Playing Hide and Seek with Lonely

Think back with me to playing Hide and Seek as a kid. Can you remember? 

I will always picture a big group of neighborhood kids gathering in my front yard and the basketball goal in my driveway as our designated base. You could possibly call that a home team advantage, but I'd say it just pays off to live at the front of the neighborhood. 

I can even remember my favorite hiding spot. There was a place just behind my house where the bushes shifted just enough to form a small gap. A place for me to hide. A place for me to become invisible.

Every game had its rules, but there was also a law, and you know it, too. What ALWAYS happened as soon as you found your hiding place.... as soon as you squeeze down into your spot and close your eyes as if to make yourself invisible?

You had to pee.

SOMEONE PLEASE EXPLAIN TO ME WHY THAT ALWAYS HAPPENED? ALWAYS. As soon as I sat still, I became uncomfortable.

I spent most of this year craving room to breathe. Life felt full and busy and often times out of control. It wasn't that everything on my calendar or to-do list was a bad thing. In fact, they're all good things. Work. Friends. Family. Church. Mentoring. All things I love. But somewhere along the way, every day was maxed out, every hour was scheduled, and everything felt just a little too much. 

As summer turned to fall, and things began to change, I started to find the thing I had been craving. A new job meant a chance to start over with the way I set boundaries and how I stay organized. I found margin. Moving into a new place and living alone meant a chance to establish new routines. Choosing to say "yes" to some activities and "no" to others meant being just a tad bit more intentional with my time.

But a funny thing happened. The law of Hide and Seek creeped right in and as soon as I found time to be still, to be quiet, I got uncomfortable. All that time I wanted life to slow down and room to breathe, and all of sudden I didn't know what to do with it. 

The extra time meant extra thoughts. The extra thoughts meant doubts that tiptoed in, and doubts created even more thoughts. I felt like a crazy person. In my mind, busy meant I was productive (not always true). Busy meant I was needed and wanted and useful (also not always true). But busy turned me into a crazy person. And now that busy turned itself down a notch I was back to feeling like a crazy person for not being so busy.

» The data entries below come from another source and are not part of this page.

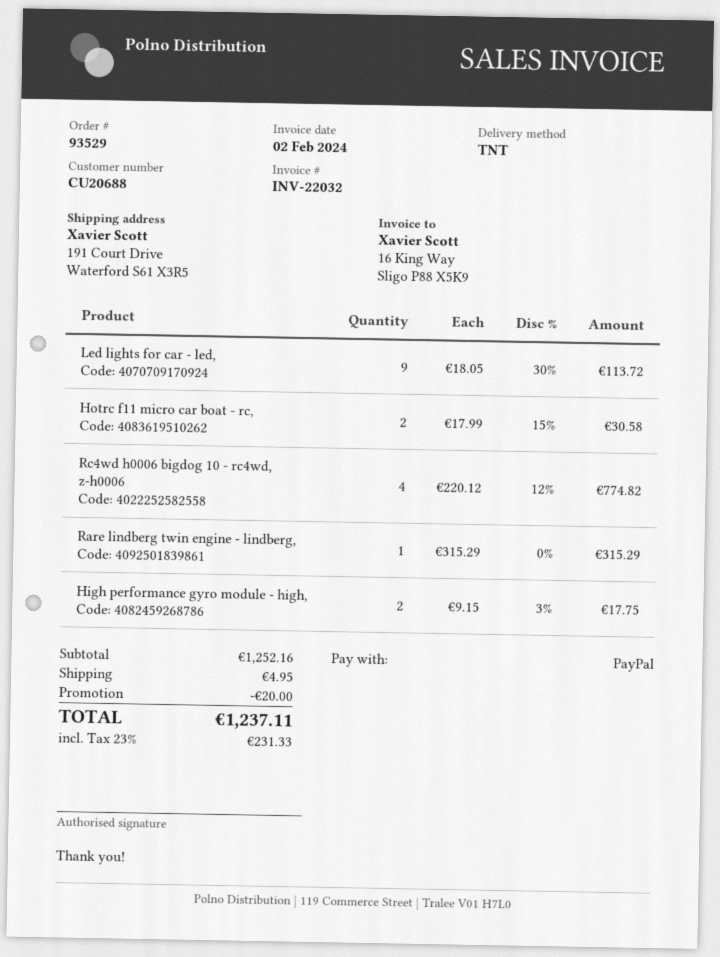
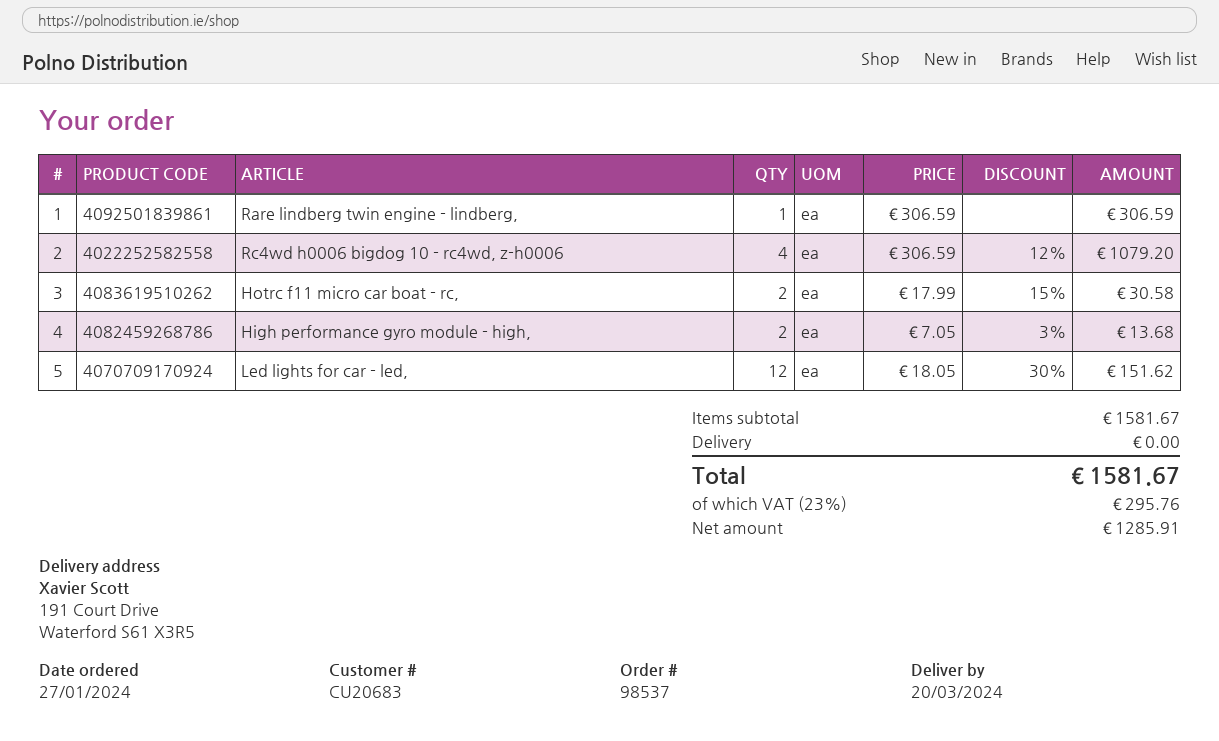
order number: 93529 -> 98537
customer number: CU20688 -> CU20683
Led lights for car - led,: 9 x 18.05 - 30% = 113.72 -> 12 x 18.05 - 30% = 151.62
Rc4wd h0006 bigdog 10 - rc4wd, z-h0006: 4 x 220.12 - 12% = 774.82 -> 4 x 306.59 - 12% = 1079.20
Rare lindberg twin engine - lindberg,: 1 x 315.29 = 315.29 -> 1 x 306.59 = 306.59
High performance gyro module - high,: 2 x 9.15 - 3% = 17.75 -> 2 x 7.05 - 3% = 13.68
subtotal: 1252.16 -> 1581.67
discount: 20.00 -> none
shipping: 4.95 -> 0.00
tax: 23% = 231.33 -> 23% = 295.76
total: 1237.11 -> 1581.67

This is where the professionals step in.

A ton of people in my life have been big proponents of counseling and earlier in the year I discovered what they're talking about. Counseling means I can ask a stranger these burning questions and she gets paid not to judge me for it. Slowly as we worked our way down the trail of tears, we started to unpack it all. And she asked me a question that made me realize why I pay her: "Do you think that now you have time to breathe, you're having to face the fact that you're lonely?"

It took me a second to not want to throw something. She used a word I so badly fight against: lonely. How could I be lonely? I'm surrounded by people all day at work, my phone doesn't stop buzzing from multiple group texts, I have family in town, a great group of friends, a community group. For me, the word lonely has always been so directly correlated with the word single, but the more I've let it all sink in, the more I've talked to friends, the more I've listened, I've realized that lonely has nothing to do with a relationship status. 

I am convinced that every time I find myself alone, God is waiting for me to recognize His presence. If I'm no longer able to find my worth in the busy, then maybe He has a chance to show me my worth in the still.

I have no pretty bow to wrap this thing up with. No quote for you to share. No lesson for us to text about. All I know is this:

Somewhere along the way I started playing Hide and Seek with Lonely. She invited herself to the game. While I try to find the right spot to hide from her, she's trying to squeeze in right next to me and we're all a little uncomfortable. And maybe that's ok. I bet there's a few things along the way I can learn from her. And I wonder what happens if I embrace Lonely?